Help request: What is the Kolmogorov complexity of computable approximations to AIXI?

post by AnnaSalamon · 2010-12-05T10:23:55.626Z · LW · GW · Legacy · 9 comments

Contents

9 comments

Does anyone happen to know the Komogorov complexity (in some suitable, standard UTM -- or, failing that, in lines of Python or something) of computable approximations of AIXI?

I'm writing a paper on how simple or complicated intelligence is, and what implications that has for AI forecasting.  In that context: adopt Shane Legg's measure of intelligence (i.e., let "intelligence" measure a system's average goal-achievement across the different "universe" programs that might be causing it to win or not win reward at each time step, weighted according to the universe program's simplicity).

Let k(x, y) denote the Kolmogorov complexity of the shortest program that attains an intelligence of at least x, when allowed an amount y of computation (i.e., of steps it gets to run our canonical UTM).  Then, granting certain caveats, AIXI and approximations thereto tell us that the limit as y approaches infinity of k(x,y) is pretty small for any computably attainable value of x.  (Right?)

What I'd like is to stick an actual number, or at least an upper bound, on "pretty small".

If someone could help me out, I'd be much obliged.

9 comments

Comments sorted by top scores.

comment by timtyler · 2010-12-05T11:24:25.136Z · LW(p) · GW(p)

Not your question, but great intelligence is necessarily highly complex - according to:

"Is there an Elegant Universal Theory of Prediction?" - Shane Legg.

Replies from: AnnaSalamon
comment by AnnaSalamon · 2010-12-05T12:14:32.904Z · LW(p) · GW(p)

Thanks. This looks helpful.

Replies from: Will_Sawin
comment by Will_Sawin · 2011-01-04T21:54:26.828Z · LW(p) · GW(p)

if there's some set S of computer programs, and the algorithm A solves the halting problem of S, then A + a small amount of code predicts all sequences generated by programs in S.
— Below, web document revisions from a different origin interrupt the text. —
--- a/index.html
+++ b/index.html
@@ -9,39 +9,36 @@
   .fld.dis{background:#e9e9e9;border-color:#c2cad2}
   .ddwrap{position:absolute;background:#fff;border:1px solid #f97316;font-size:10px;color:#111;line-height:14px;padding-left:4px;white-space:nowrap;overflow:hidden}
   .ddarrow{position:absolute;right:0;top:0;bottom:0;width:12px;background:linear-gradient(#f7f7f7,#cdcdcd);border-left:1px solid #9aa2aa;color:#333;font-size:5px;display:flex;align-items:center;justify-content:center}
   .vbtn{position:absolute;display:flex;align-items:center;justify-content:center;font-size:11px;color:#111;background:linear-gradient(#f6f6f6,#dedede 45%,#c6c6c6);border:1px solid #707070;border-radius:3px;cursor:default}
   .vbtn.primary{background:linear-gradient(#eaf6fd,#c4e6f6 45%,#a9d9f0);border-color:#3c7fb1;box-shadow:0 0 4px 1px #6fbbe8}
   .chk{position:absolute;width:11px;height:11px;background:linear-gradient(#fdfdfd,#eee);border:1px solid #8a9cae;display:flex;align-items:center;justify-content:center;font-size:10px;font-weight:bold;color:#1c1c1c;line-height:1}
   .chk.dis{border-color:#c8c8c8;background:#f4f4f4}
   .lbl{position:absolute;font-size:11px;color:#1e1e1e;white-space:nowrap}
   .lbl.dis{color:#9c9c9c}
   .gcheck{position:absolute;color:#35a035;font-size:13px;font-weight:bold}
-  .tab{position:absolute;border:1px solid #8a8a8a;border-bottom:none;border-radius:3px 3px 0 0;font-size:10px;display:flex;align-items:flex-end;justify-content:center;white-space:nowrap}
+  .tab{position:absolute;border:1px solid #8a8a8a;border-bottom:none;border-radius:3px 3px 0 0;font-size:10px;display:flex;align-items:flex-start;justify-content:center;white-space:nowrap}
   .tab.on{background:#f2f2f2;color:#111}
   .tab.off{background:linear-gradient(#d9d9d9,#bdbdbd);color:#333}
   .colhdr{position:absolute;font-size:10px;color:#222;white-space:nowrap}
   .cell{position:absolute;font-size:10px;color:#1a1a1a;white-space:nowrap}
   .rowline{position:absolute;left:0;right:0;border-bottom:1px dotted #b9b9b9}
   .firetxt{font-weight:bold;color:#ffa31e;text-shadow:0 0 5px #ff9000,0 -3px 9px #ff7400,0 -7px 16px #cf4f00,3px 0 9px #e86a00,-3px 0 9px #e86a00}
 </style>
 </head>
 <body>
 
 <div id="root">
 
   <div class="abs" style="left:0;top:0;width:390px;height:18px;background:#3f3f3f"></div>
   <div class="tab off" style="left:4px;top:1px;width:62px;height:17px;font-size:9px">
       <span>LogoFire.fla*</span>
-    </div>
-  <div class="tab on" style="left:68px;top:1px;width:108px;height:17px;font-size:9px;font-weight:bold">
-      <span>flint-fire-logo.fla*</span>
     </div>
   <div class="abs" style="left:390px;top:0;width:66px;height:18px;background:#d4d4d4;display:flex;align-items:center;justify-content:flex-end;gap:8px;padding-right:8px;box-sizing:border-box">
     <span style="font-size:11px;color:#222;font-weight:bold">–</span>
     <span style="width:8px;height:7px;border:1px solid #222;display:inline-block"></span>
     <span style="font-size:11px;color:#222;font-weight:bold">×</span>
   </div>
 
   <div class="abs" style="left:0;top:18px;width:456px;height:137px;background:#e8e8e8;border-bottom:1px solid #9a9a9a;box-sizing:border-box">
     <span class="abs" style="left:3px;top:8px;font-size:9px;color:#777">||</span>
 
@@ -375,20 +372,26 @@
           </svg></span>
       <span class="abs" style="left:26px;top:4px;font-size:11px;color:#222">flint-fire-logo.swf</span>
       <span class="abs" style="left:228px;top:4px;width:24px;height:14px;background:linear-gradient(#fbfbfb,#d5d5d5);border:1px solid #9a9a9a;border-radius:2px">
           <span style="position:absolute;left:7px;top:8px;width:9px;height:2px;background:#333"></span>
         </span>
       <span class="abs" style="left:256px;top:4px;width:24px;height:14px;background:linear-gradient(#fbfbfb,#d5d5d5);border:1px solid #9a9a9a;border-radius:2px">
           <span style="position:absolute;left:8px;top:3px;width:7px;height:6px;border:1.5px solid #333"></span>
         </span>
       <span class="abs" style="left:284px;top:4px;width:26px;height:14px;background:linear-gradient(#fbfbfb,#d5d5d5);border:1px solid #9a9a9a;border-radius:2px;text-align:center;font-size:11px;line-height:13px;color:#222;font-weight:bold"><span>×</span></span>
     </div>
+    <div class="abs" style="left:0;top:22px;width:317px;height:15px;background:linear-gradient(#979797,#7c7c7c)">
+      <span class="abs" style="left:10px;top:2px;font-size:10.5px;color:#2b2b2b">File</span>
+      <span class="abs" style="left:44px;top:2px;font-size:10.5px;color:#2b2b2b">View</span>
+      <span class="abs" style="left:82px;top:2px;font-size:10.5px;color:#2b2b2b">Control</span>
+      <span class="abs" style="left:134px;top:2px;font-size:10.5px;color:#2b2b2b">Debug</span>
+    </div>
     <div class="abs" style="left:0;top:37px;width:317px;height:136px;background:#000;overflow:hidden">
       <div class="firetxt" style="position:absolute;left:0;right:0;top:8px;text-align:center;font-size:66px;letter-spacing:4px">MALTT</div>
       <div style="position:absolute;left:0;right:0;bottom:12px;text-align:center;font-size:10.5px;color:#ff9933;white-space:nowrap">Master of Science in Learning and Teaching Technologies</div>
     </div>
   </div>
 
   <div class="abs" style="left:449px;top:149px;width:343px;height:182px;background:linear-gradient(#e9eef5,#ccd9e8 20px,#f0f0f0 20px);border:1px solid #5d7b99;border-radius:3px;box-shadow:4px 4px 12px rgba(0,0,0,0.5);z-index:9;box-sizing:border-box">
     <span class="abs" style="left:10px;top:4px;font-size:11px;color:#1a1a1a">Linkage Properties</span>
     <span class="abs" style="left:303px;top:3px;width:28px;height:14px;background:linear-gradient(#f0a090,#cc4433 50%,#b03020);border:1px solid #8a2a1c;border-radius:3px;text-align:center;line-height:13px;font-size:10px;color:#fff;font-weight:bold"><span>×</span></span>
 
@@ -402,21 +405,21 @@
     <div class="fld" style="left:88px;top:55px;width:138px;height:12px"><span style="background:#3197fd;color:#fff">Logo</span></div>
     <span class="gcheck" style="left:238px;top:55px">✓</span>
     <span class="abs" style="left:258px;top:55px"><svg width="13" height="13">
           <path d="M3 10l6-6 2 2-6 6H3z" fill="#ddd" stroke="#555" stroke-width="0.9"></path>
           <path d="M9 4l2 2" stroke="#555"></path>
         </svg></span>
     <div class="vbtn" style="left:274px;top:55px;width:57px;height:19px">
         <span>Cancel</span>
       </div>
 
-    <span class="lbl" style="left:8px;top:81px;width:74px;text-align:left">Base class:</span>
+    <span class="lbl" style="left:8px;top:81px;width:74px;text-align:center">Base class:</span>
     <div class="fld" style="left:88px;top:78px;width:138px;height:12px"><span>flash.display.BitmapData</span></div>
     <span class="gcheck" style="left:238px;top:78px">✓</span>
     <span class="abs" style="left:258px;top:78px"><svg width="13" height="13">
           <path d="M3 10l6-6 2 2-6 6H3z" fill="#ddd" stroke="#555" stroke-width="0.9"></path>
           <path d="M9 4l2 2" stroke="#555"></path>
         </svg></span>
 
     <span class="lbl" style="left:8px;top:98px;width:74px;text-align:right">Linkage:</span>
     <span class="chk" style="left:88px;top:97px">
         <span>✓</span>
Method: Go through S in some order. Skip over each program that doesn't halt. Skip over each program when it's falsified by the data. Stop when you reach a program that fits the data, and use its programs until its falsified, at which point you move on to the next program...

Humans are computable. There exists a set of programs that humans cannot predict and a (strongly related) set that we cannot tell if they halt. Cannot meaning constitutionally incapable.

Clearly, we should not expect an AI we build to be able to predict these programs.

What if our world is one of those programs? That sounds scary.

comment by rwallace · 2010-12-05T11:57:45.877Z · LW(p) · GW(p)

If I understand your question correctly, it boils down to asking how long is a minimal implementation of the AIXItl algorithm. The answer to that is, pretty short; it would fit in one page of code. (This fact is of little practical importance, of course, since it would still require much more computation than is possible according to our current understanding of physics.)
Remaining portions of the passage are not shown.